DETAILED DESCRIPTION

(2) FIG. 1 shows Hardness evolution as a function of annealing temperatures for TiN, and different TM-Al—N,

(3) FIG. 2 shows the combinatorial deposition chamber used to synthesize the inventive coating (a), the composition of the inventive coating (b), and the metallic sub-lattice composition of the inventive coating (c),

(4) FIG. 3 shows Hardness evolution as a function of annealing temperatures for the inventive c-AlVTiSiN (a), and an X-ray diffractogram of c-AlVTiSiN as a function of annealing temperatures (b).

(5) FIG. 1 shows Hardness evolution as a function of annealing temperatures for TiN, and different TM-Al—N. As shown by FIG. 1 most of the TM-Al—N such as Ti—Al—N, and Cr—Al—N, and Nb—Al—N display a hardness drop above the annealing temperature above 900° C. as shown in FIG. 1. Incontrast, the inventive micro-alloyed AlVN shows a hardness enhancement as a function of annealing temperature above 900° C. as will be shown in FIG. 3) later. This hardness behaviour was re-producible.

(6) The proposed alloy might have also an enhanced fracture toughness, caused by a higher H/E ratio especially at annealing temperatures above 900° C. and the inventive composition could as well be interesting for high temperature struc applications.

(7) FIG. 2 shows the combinatorial deposition chamber used to synthesize the inventive coating (a), the composition of the inventive coating (b), and the metallic sub-lattice composition of the inventive coating (c). According to a first embodiment, the inventive alloy is synthesized in a combinatorial approach with targets of different chemistry consisting of Al.sub.65V.sub.35, and Ti.sub.75Si.sub.25 as shown in the FIG. 2) on WC-Co substrate. Deposition details are presented below.

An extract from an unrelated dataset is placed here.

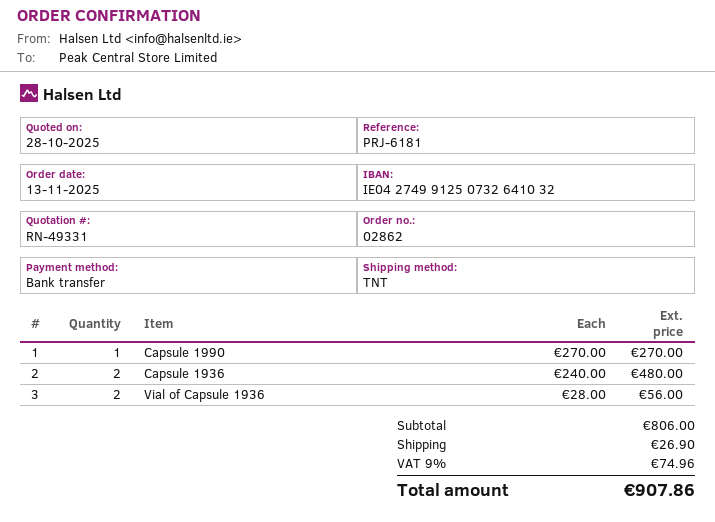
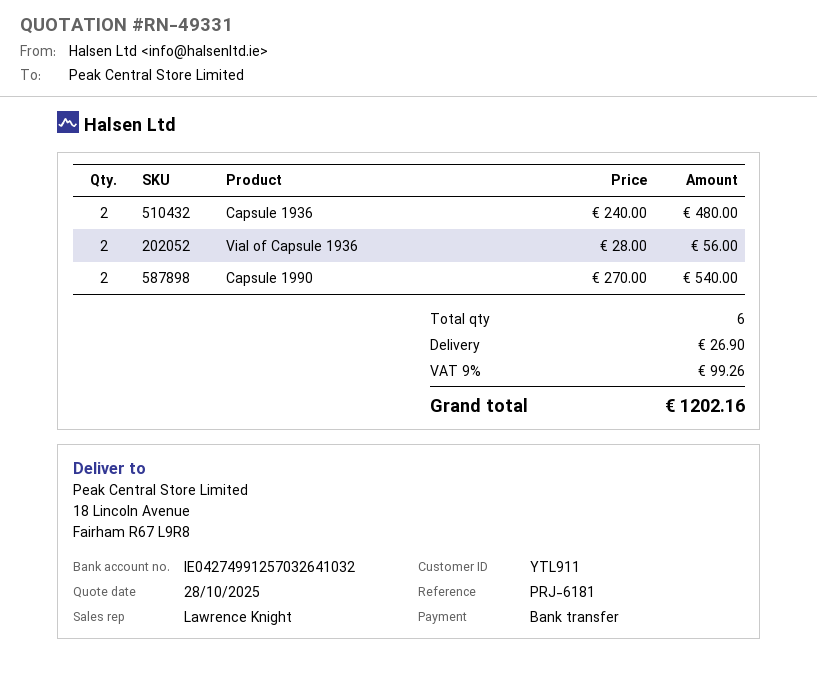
bank account: IE04274991250732641032 -> IE04274991257032641032
Capsule 1990: 1 x 270.00 = 270.00 -> 2 x 270.00 = 540.00
tax: 9% = 74.96 -> 9% = 99.26
total: 907.86 -> 1202.16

(8) The coating from Pos.2 in FIG. 2 has shown the claimed anomalous hardness behavior. The composition of the coating is shown in FIG. 2b and FIG. 2c.

(9) The inventive coatings from Pos.2 as well as standard c-Al.sub.66Tl.sub.34N and c-Ti.sub.75Si.sub.25N coatings are subjected to vacuum annealing experiments which are performed in an electrically heated oven with a back ground pressure of 10.sup.−5 Pa at temperatures of 800° C., 900° C., 1000° C., and 1100° C. with a soaking time of 60 minutes.

(10) The hardness of the films was measured using nanoindentation, and the structural evolution was mapped using XRD as a function of different annealing temperatures.

(11) FIG. 3 (a) shows hardness evolution as a function of annealing temperatures for the inventive c-Al.sub.64V.sub.33Ti.sub.2Si.sub.1N alloy as well as for c-Al.sub.66Ti.sub.34N and for c-Ti.sub.75Si.sub.25N.

(12) Note that for the standard c-Al.sub.66Ti.sub.34N, and c-Ti.sub.7Si.sub.25N coatings display a hardness drop at an annealing temperature above 1000° C. In contrast, for the inventive c-Al.sub.64V.sub.33Ti.sub.2Si.sub.1N coatings the hardness increases as a function of annealing temperature, which is an anomalous and not known behavior.

(13) FIG. 3 (b) shows the structural evolution of the inventive c-Al.sub.64V.sub.33Ti.sub.2Si.sub.1N coating according to the present embodiment as a function of vacuum annealing. XRD shows evolution of wurtzite AlN phase above the annealing temperature of 900° C. Indicating that the alloy undergoes the following reaction
c-Al.sub.64V.sub.33Ti.sub.2Si.sub.1N--->c-TiVSiN+w-AlN   (2)

(14) For the known TM-Al—N alloys, precipitation of w-AlN phase causes lower hardness. Surprisingly however, for the inventive coating the hardness is increasing inspite of precipitation of w-AlN.

(15) Coatings were grown in an industrial scale on an Oerlikon Innova machine using cathodic arc in a nitrogen atmosphere with a pressure of 5 Pa, a substrate temperature of 400° C., and a bias voltage of 70 V. During the arc discharge a magnetic field of Mag 14 and an arc current of 200 A resulting a burning voltage of 27 V.

(16) Though in the example the inventive coating was shown to grow by combinatorial arc depositions, the coating with same compositions could be grown by using the targets with the inventive composition in Arc, Sputtering and other related processes as thin film and bulk form.